E infatti il Principe del deserto raccontato da Jean-Jacques Annaud partendo dal romanzo Paese delle ombre corte di Hans Ruesch del 1957 ha grandi problemi di credibilità fin dall’inizio. Due capi di altrettante comunità di un’imprecisata zona araba decidono di mettere da parte l’ascia di guerra e lasciare che la larga fascia di territorio che divide i loro due regni sia una zona libera, senza padrone. Appena però si scopre che lì si trova il petrolio, uno cerca di convincere l’altro ad accettare i soldi stranieri, l’altro si oppone perchè vede nei soldi e nella modernità un grande pericolo per il suo popolo: “Un giorno non ci riconosceremo più”. Tra i due ci dovrà essere nuovamente guerra, ma un intricato rapporto di parentele, tra figli naturali e adottati, nonché un matrimonio con una sorella acquisita e chi più ne ha più ne metta, rende la vicenda il più Harmony possibile. Quando poi c’è da tirare le fila del discorso ecco che, nonostante tanti “se” e “ma”, tutto si fa più semplice: ben venga il petrolio e, anzi, mandiamo anche il nostro più avido membro della comunità a fare valere i nostri interessi negli Stati Uniti. Viva le lobby.

Annaud è abile nel girare le belle scene nel deserto, il suo occhio è ancora in grado di regalare belle intuizioni (la scoperta dell’acqua è emozionante) e il racconto in definitiva scorre fluido senza annoiare come una favoletta. Peccato però che al regista francese manchi l’ambizione di un tempo: sembra che ormai scelga le sceneggiature sulla base delle location e il deserto, a suo dire, gli piace tantissimo...

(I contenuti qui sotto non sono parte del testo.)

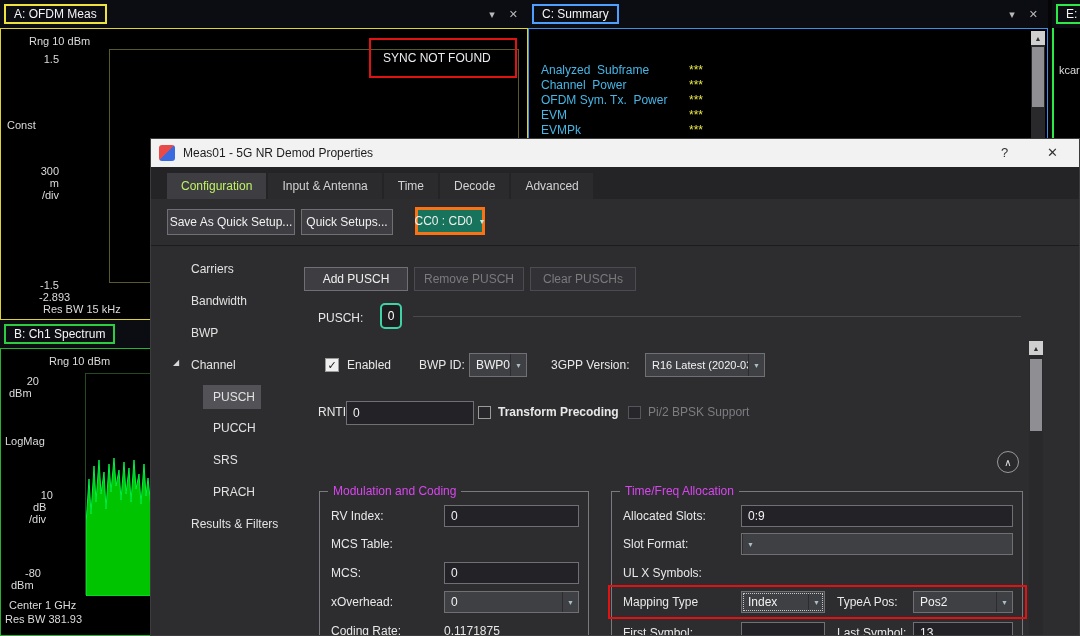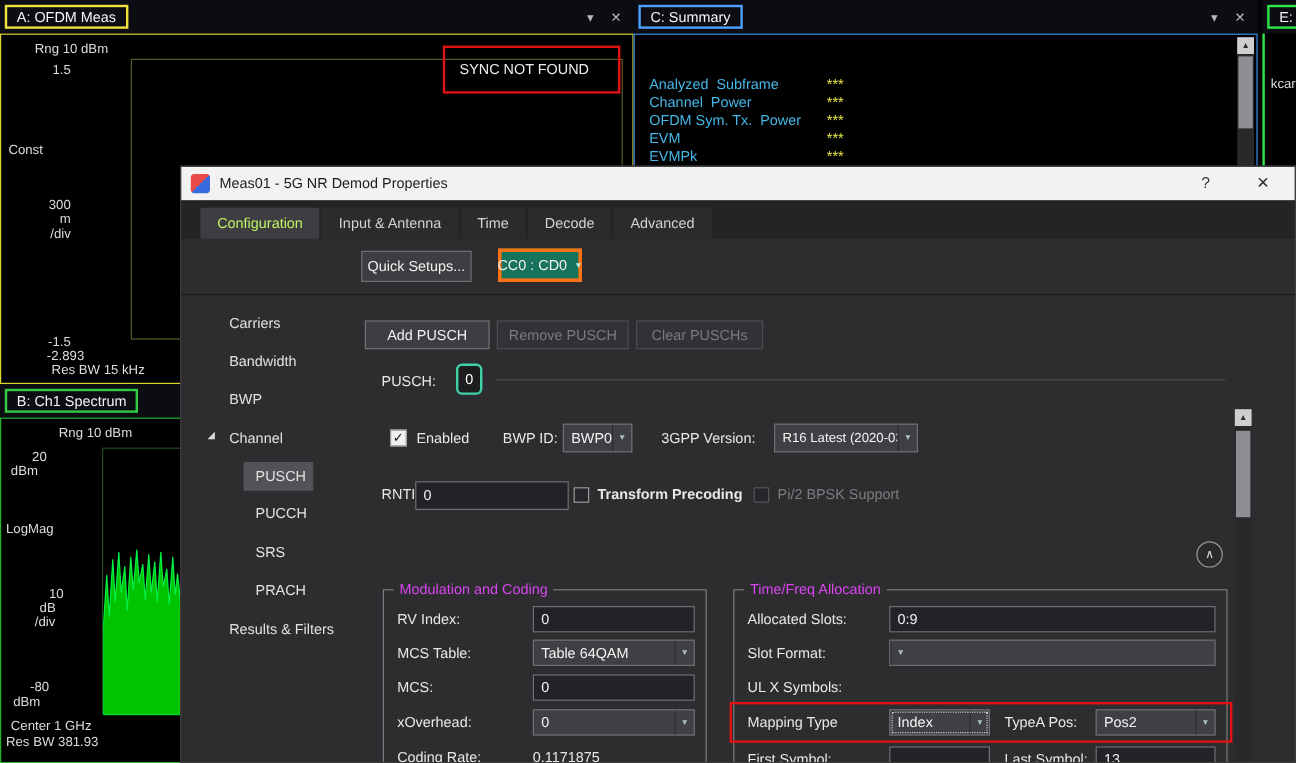--- a/index.html
+++ b/index.html
@@ -180,6 +180,9 @@
       </div>
   </div>
 
+  <div class="btn" style="left:16px;top:70px;width:128px;height:26px;">
+      <span>Save As Quick Setup...</span>
+    </div>
   <div class="btn" style="left:150px;top:70px;width:92px;height:26px;">
       <span>Quick Setups...</span>
     </div>

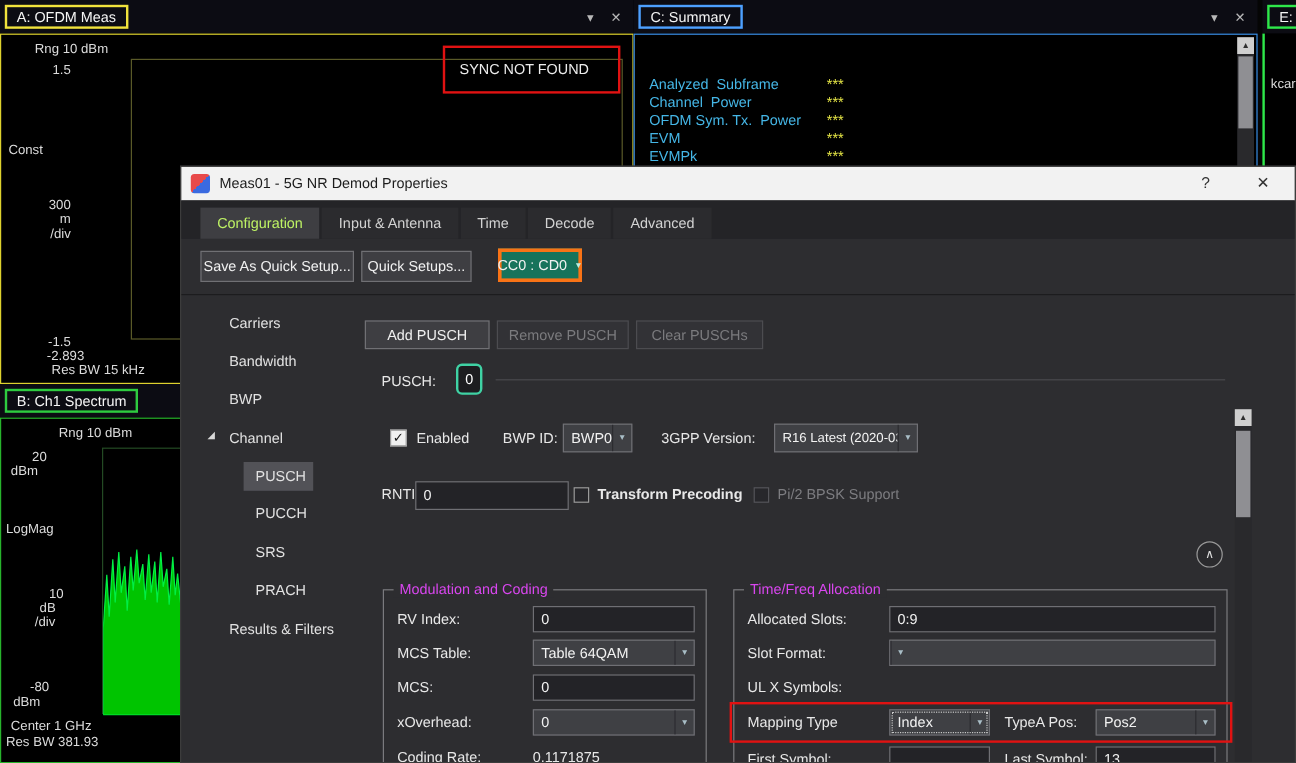--- a/index.html
+++ b/index.html
@@ -255,10 +255,6 @@
       <span>0</span>
     </div>
   <span class="lbl" style="left:180px;top:398px;">MCS Table:</span>
-  <div class="dropdown" style="left:293px;top:394px;width:135px;height:22px;">
-    <span class="dd-val">Table 64QAM</span>
-    <span class="dd-arrow">▼</span>
-  </div>
   <span class="lbl" style="left:180px;top:427px;">MCS:</span>
   <div class="input" style="left:293px;top:423px;width:135px;height:22px;">
       <span>0</span>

E’ davvero imbarazzante invece il ruolo cucito addosso a Freida Pinto (che da sola illumina comunque lo schermo), mentre lo sguardo torvo di Antonio Banderas fa il paio con il volto falsamente mediterraneo dell’inglese Mark Strong (che ringiovanito e con la barba sembra Raz Degan).

Inutile, comunque, cercare di prendere appunti sulla storia araba partendo da questo film: tutto è così all’acqua di rose che si rischierebbe facilmente per prendere abbagli. Presentato al Festival di Marrakech 2011, Il Principe del Deserto (che noi abbiamo visto in sala con un pubblico in larga parte marocchino) finisce così con il non soddisfare nessuno, né l’occidentale medio che si dovrebbe accontentare di qualche scena di battaglia e di una visione molto americana della storia dei paesi mediorientali, né gli spettatori di Paesi moderatamente musulmani che, forse, meriterebbero più lucidità di analisi una volta tanto che si parla del loro passato prossimo. Peccato.